▸ Front-end code edit data:
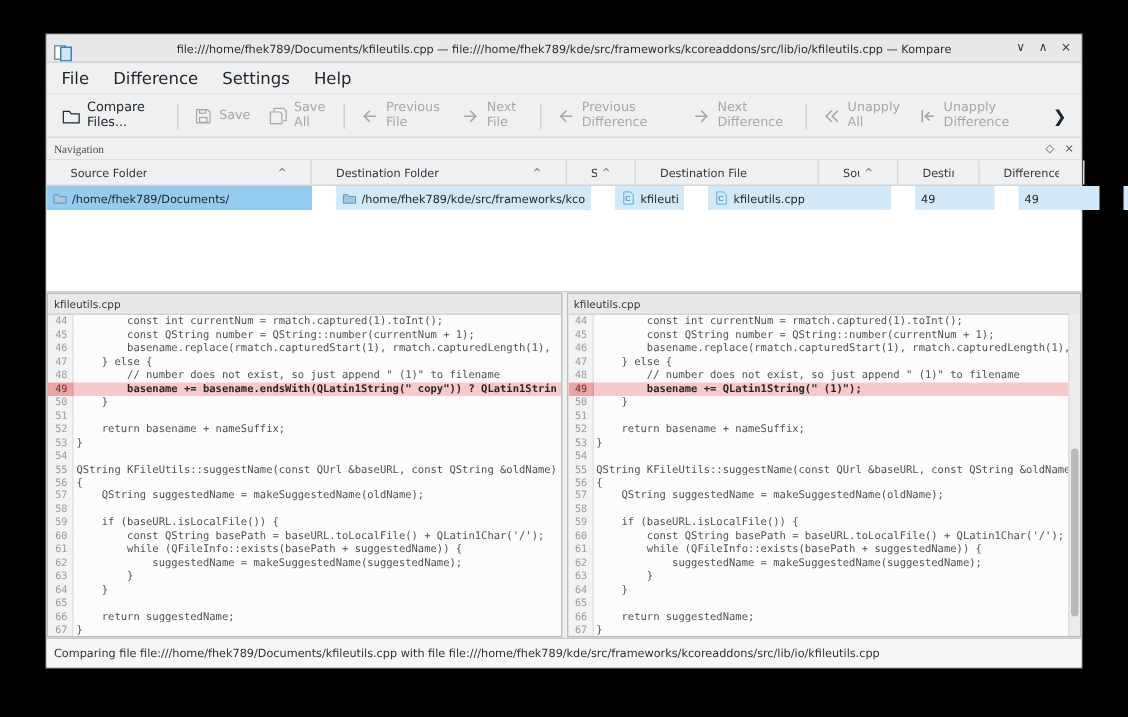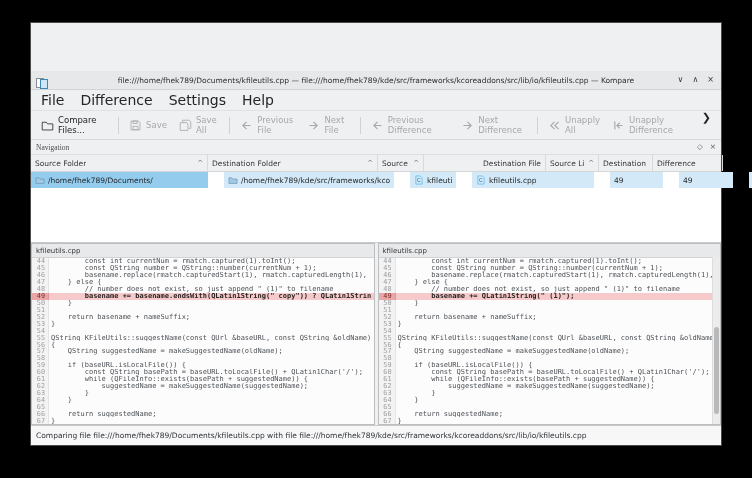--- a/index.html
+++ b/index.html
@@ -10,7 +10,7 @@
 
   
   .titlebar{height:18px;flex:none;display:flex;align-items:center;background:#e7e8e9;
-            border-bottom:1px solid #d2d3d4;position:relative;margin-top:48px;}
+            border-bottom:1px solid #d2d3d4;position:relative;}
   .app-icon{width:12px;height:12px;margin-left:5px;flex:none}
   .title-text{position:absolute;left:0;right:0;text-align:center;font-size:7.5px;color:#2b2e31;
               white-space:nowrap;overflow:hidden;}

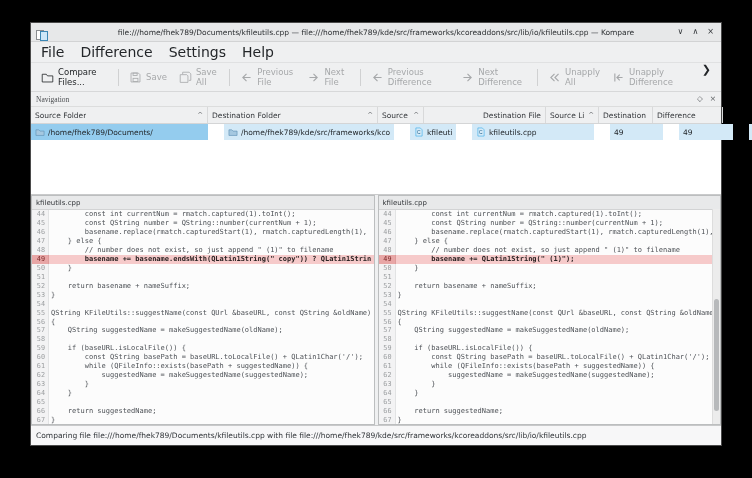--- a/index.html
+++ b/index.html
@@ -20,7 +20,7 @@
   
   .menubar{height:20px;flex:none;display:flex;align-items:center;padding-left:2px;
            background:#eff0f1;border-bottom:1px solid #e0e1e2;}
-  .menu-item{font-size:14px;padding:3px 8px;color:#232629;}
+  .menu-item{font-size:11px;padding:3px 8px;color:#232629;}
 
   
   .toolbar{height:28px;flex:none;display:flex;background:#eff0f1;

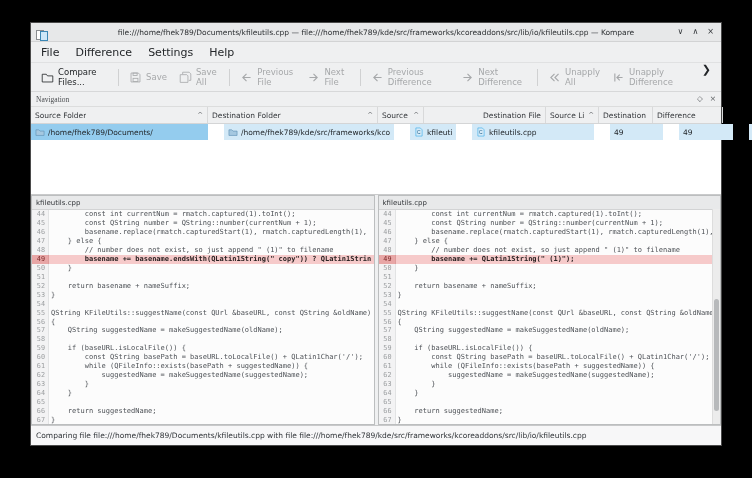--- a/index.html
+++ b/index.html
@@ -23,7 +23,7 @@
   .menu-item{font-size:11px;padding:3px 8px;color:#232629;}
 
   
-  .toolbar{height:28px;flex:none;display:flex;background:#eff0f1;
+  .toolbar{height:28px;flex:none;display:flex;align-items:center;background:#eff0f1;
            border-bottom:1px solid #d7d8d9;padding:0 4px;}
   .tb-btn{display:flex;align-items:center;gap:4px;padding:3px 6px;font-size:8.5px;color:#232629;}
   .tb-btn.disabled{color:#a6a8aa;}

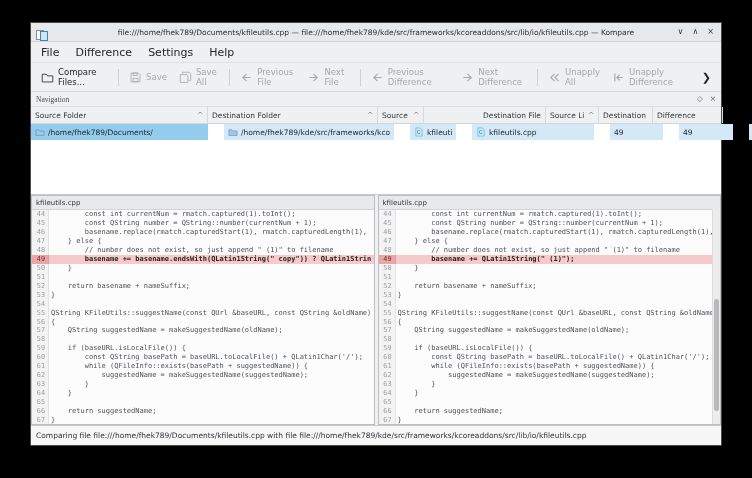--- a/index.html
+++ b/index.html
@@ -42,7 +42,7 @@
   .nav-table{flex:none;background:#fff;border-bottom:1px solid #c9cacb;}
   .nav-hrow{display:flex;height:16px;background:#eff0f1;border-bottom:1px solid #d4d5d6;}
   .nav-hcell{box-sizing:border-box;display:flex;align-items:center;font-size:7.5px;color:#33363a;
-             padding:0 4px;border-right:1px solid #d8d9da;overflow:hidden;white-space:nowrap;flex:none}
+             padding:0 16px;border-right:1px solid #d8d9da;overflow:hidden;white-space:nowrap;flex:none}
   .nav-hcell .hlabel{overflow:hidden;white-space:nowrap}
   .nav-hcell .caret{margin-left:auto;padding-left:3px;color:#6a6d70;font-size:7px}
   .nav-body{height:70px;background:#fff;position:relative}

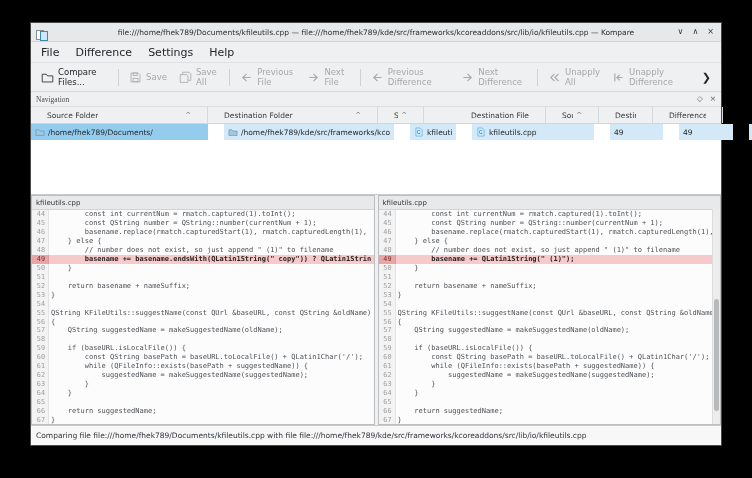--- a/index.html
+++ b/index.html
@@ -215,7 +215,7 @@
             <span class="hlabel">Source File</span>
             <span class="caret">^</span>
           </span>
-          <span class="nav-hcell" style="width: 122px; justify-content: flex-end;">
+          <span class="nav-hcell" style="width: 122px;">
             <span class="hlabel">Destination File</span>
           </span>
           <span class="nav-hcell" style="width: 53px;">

▸ Instructions to follow:
Out of the data above, return each line where the word "color" can be found.

▸ Response to the exercise:
   .title-text{position:absolute;left:0;right:0;text-align:center;font-size:7.5px;color:#2b2e31;
-  .menu-item{font-size:14px;padding:3px 8px;color:#232629;}
+  .menu-item{font-size:11px;padding:3px 8px;color:#232629;}
   .menu-item{font-size:11px;padding:3px 8px;color:#232629;}
   .tb-btn{display:flex;align-items:center;gap:4px;padding:3px 6px;font-size:8.5px;color:#232629;}
   .tb-btn.disabled{color:#a6a8aa;}
   .nav-hcell{box-sizing:border-box;display:flex;align-items:center;font-size:7.5px;color:#33363a;
   .nav-hcell .caret{margin-left:auto;padding-left:3px;color:#6a6d70;font-size:7px}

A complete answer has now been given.